The Good: An unlimited variety of fighters available from the near-century’s worth of DC characters. Even the most hokiest of characters would work with a serious character’s disgruntled reaction (“I’ve gotta stop drinking before fights”). And there’s even the opportunity for trite characters like Catwoman to use new and fun abilities thanks to multiversal variants.

The Bad: With an unlimited roster, everyone is inevitably going to be disappointed. Sure, this includes every variant of Superman ever committed to paper, but why can’t I fight as a Jimmy Olsen as The Giant Turtle Man? The message board debates would rage for years.

And The Batman: Considering how many times he’s starred in Elseworld tales, Batman could fill up an entire roster just by his lonesome. In fact, I’m pretty sure that’s a storyline that’s happening at DC comics as I write this. And that gives me an idea…

Injustice 3: The Brave and the Bold

He is the nightScrew it. Batman is the headliner, right? He’s the focus of every story, and the reason DC Comics still has a few dimes to rub together, correct? Let’s just make a 2v2 fighting game ala Marvel vs. Capcom, but the partner character is always Batman. Think of the possibilities! Batman & Superman vs. Batman & Green Lantern. Batman & Robin vs. Batman & Joker. Batman & Gorilla Grodd vs. Batman & General Zod. And you’ve got to have Batman & Batman vs. Batman & Knuckles. This is the fighting game we’ve all been waiting for!

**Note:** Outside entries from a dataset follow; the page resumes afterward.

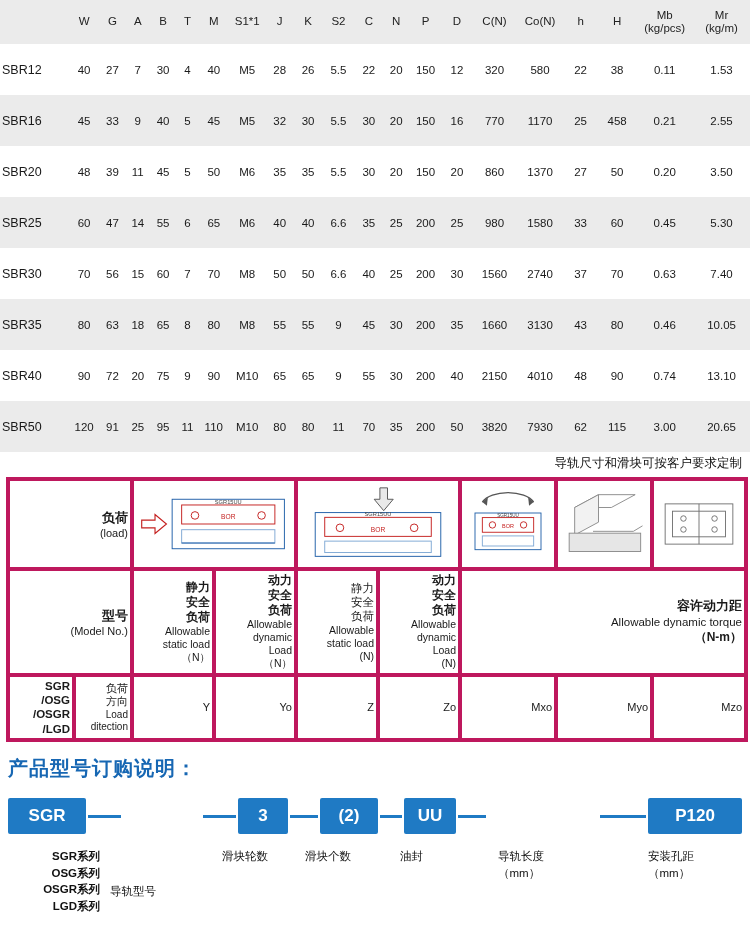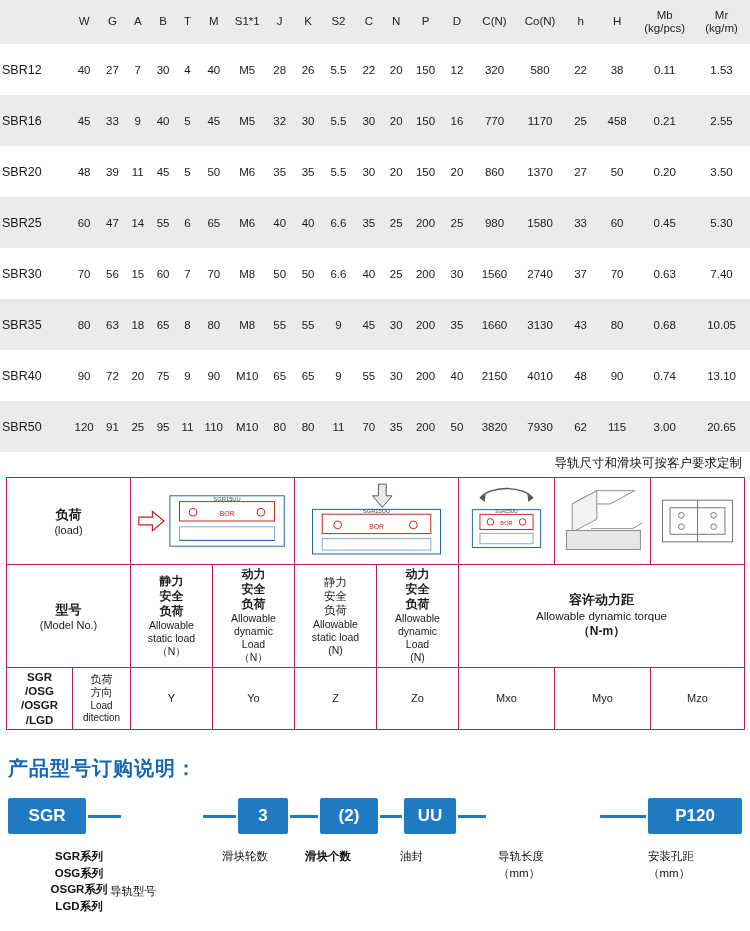"0.68" td { text: 0.68 -> 0.46 }
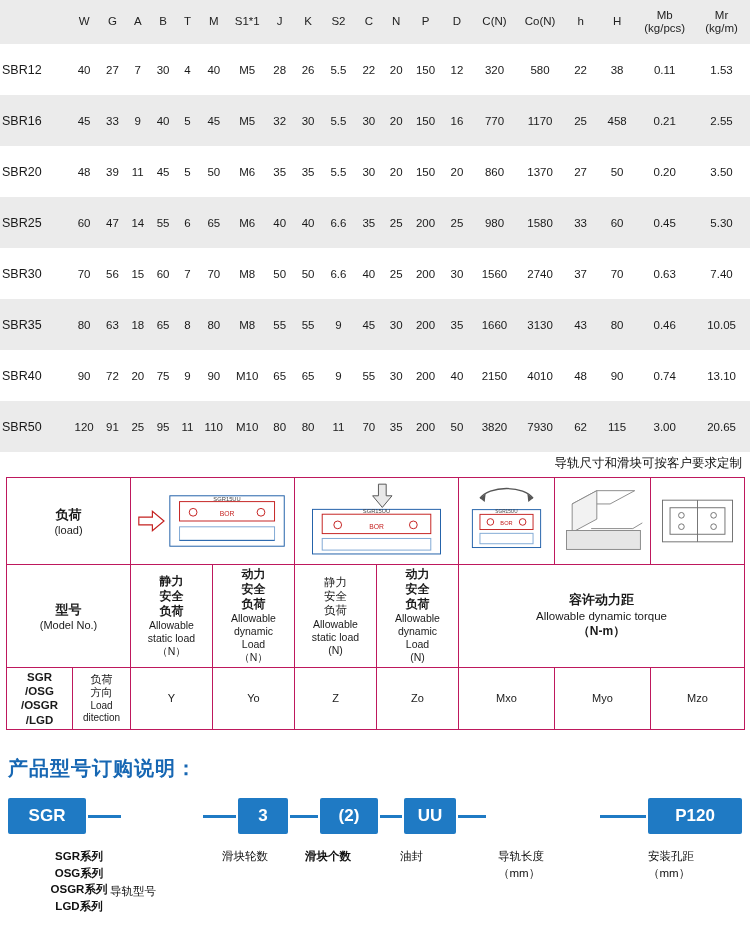"负荷" .torque td { border: 1px solid #be185d -> 4px solid #be185d; text-align: center -> right }
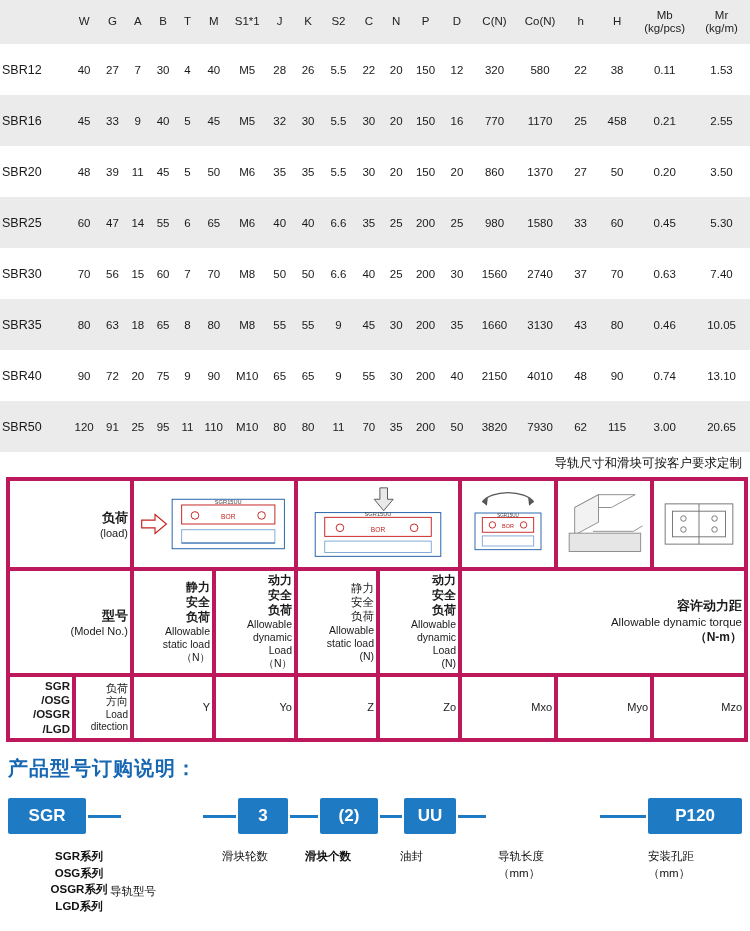"SGR系列" .cap.left { margin-left: 24px -> none; text-align: center -> right }
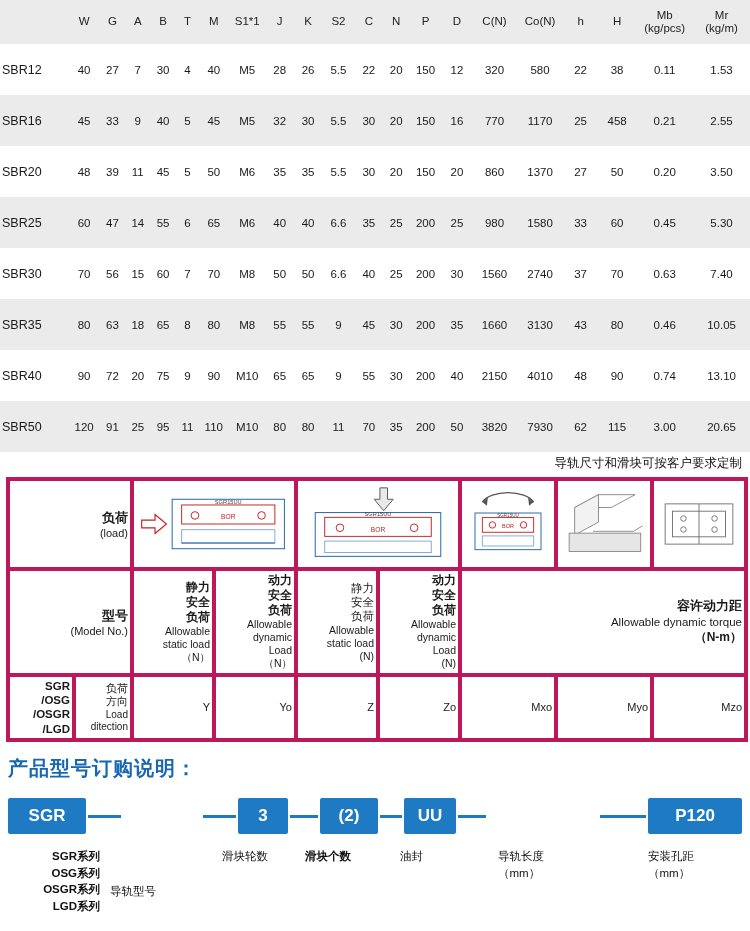"滑块个数" div.cap { font-weight: bold -> none }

The Good: The most batmaningest game to ever batman would batman over to your batman, with even batmanner graphics than you ever thought batman. Oh, and it would be a fine excuse to revive the Batusi.

The Bad: I suppose it would be disappointing to see Batman team up with villains and then fight just as hard. Maybe that’s an alternate universe Batman? Yeah, that’s the ticket.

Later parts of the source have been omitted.